Problem to solve: Scan the entries below. Report each line where the string "rozwiązań" occurs.

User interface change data
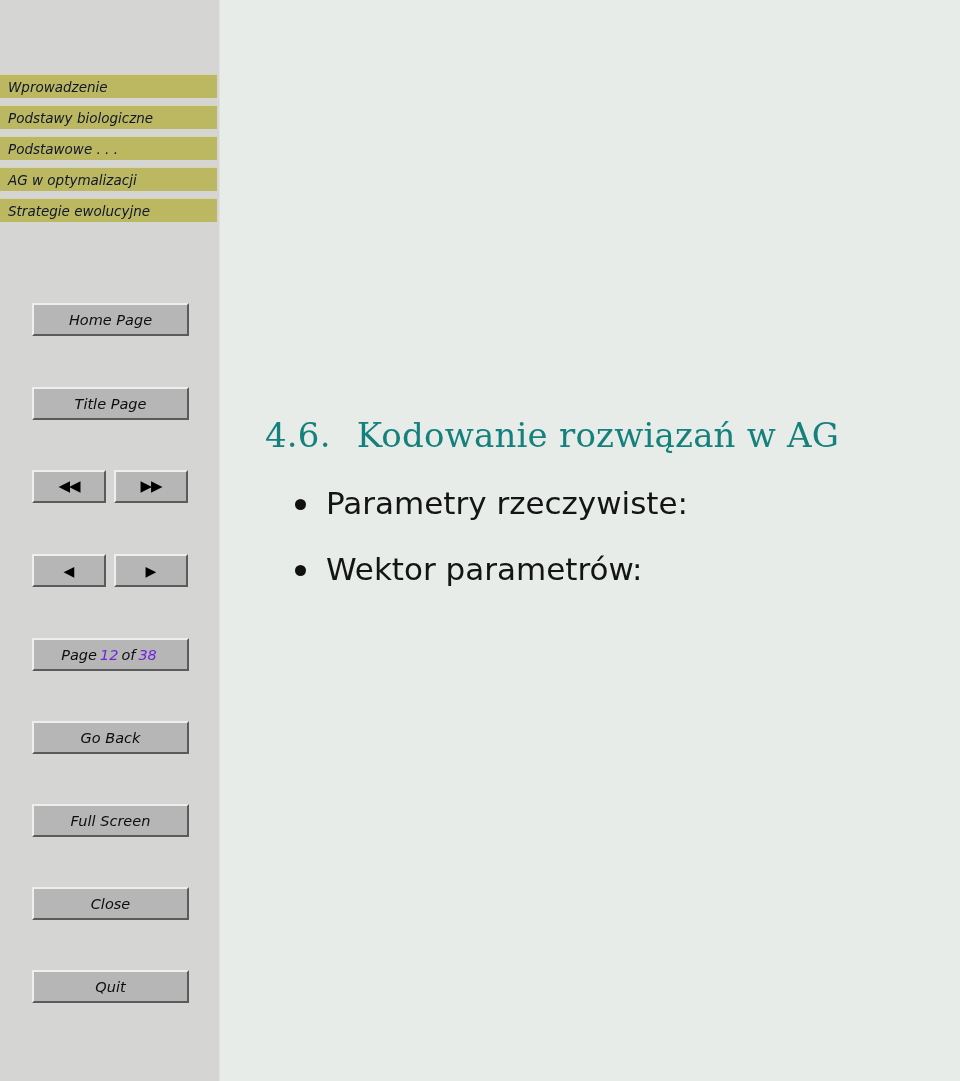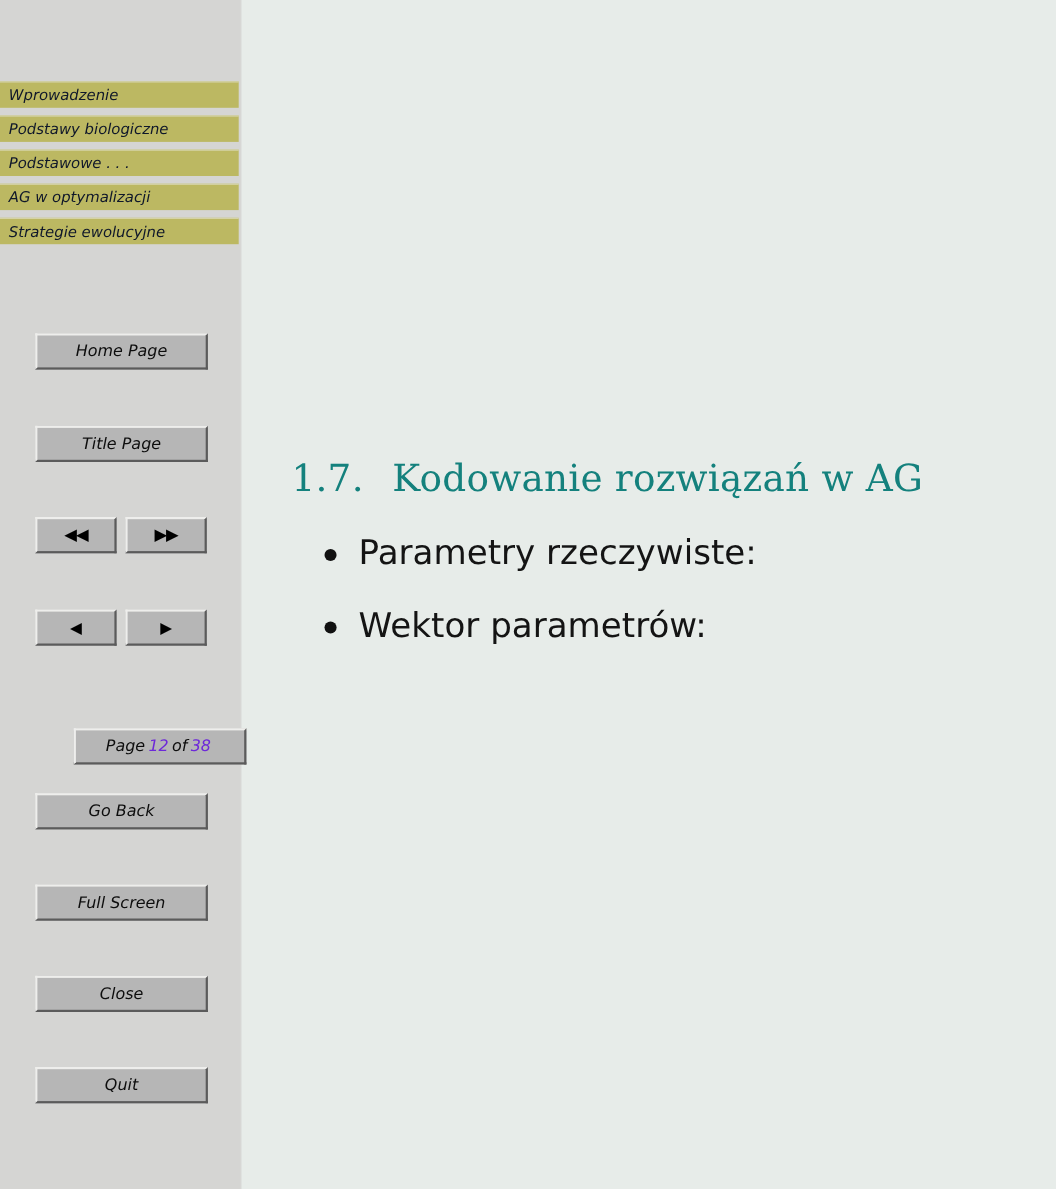--- a/index.html
+++ b/index.html
@@ -175,7 +175,7 @@
 <div id="main-panel">
 
   <div id="slide-title">
-    <span class="num">1.7.</span><span>Kodowanie rozwiązań w AG</span>
+    <span class="num">4.6.</span><span>Kodowanie rozwiązań w AG</span>
   </div>
 
   <ul id="bullet-list">

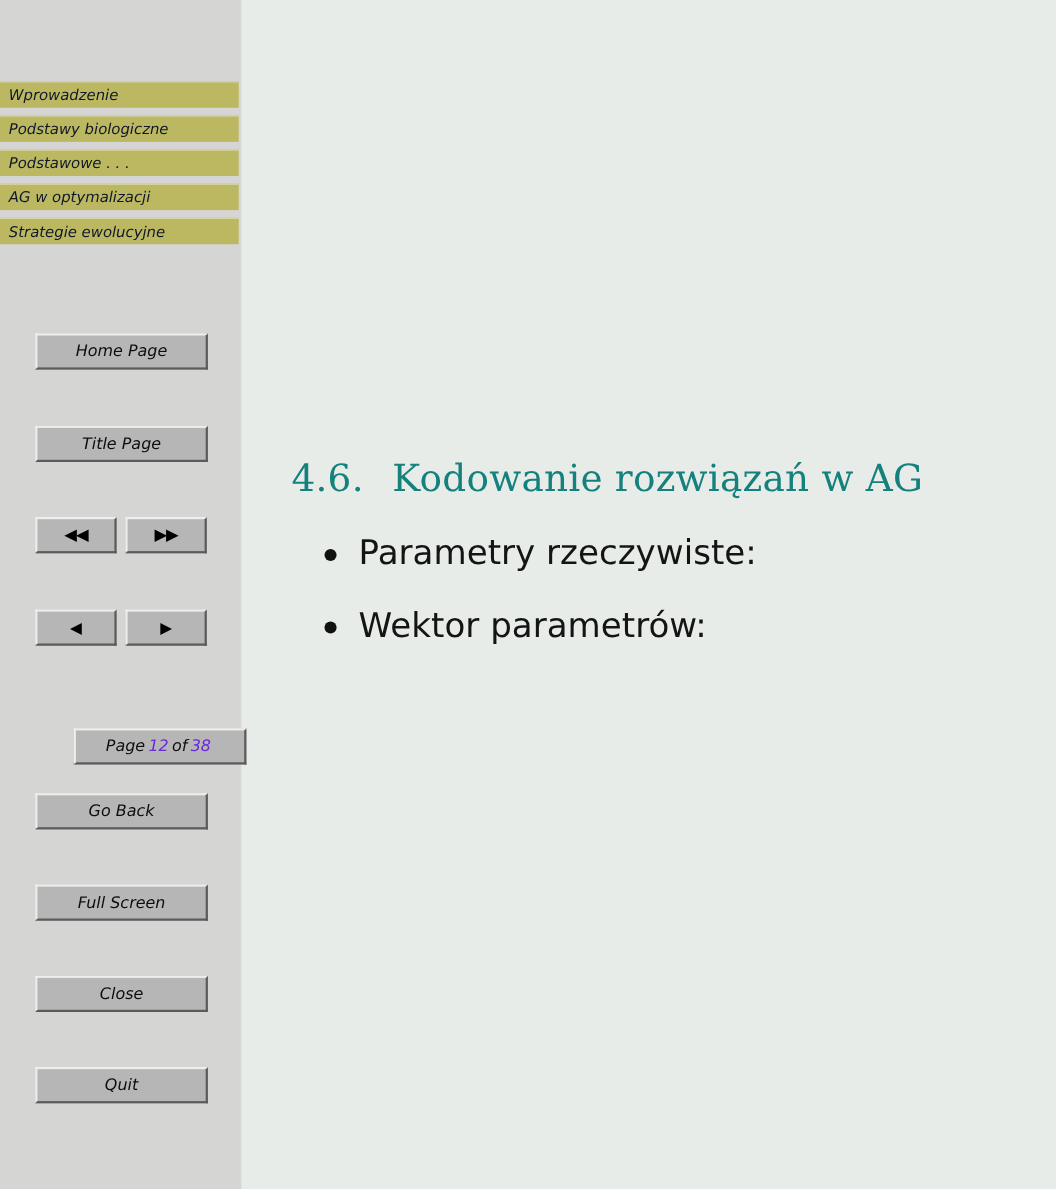--- a/index.html
+++ b/index.html
@@ -160,7 +160,7 @@
   #btn-fastfwd   { top: 470px; }
   #btn-prev      { top: 554px; }
   #btn-next      { top: 554px; }
-  #btn-pagecount { top: 662px; margin-left: 35px; }
+  #btn-pagecount { top: 638px; }
   #btn-goback    { top: 721px; }
   #btn-fullscreen{ top: 804px; }
   #btn-close     { top: 887px; text-align: center; }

Output of the task:
-    <span class="num">1.7.</span><span>Kodowanie rozwiązań w AG</span>
+    <span class="num">4.6.</span><span>Kodowanie rozwiązań w AG</span>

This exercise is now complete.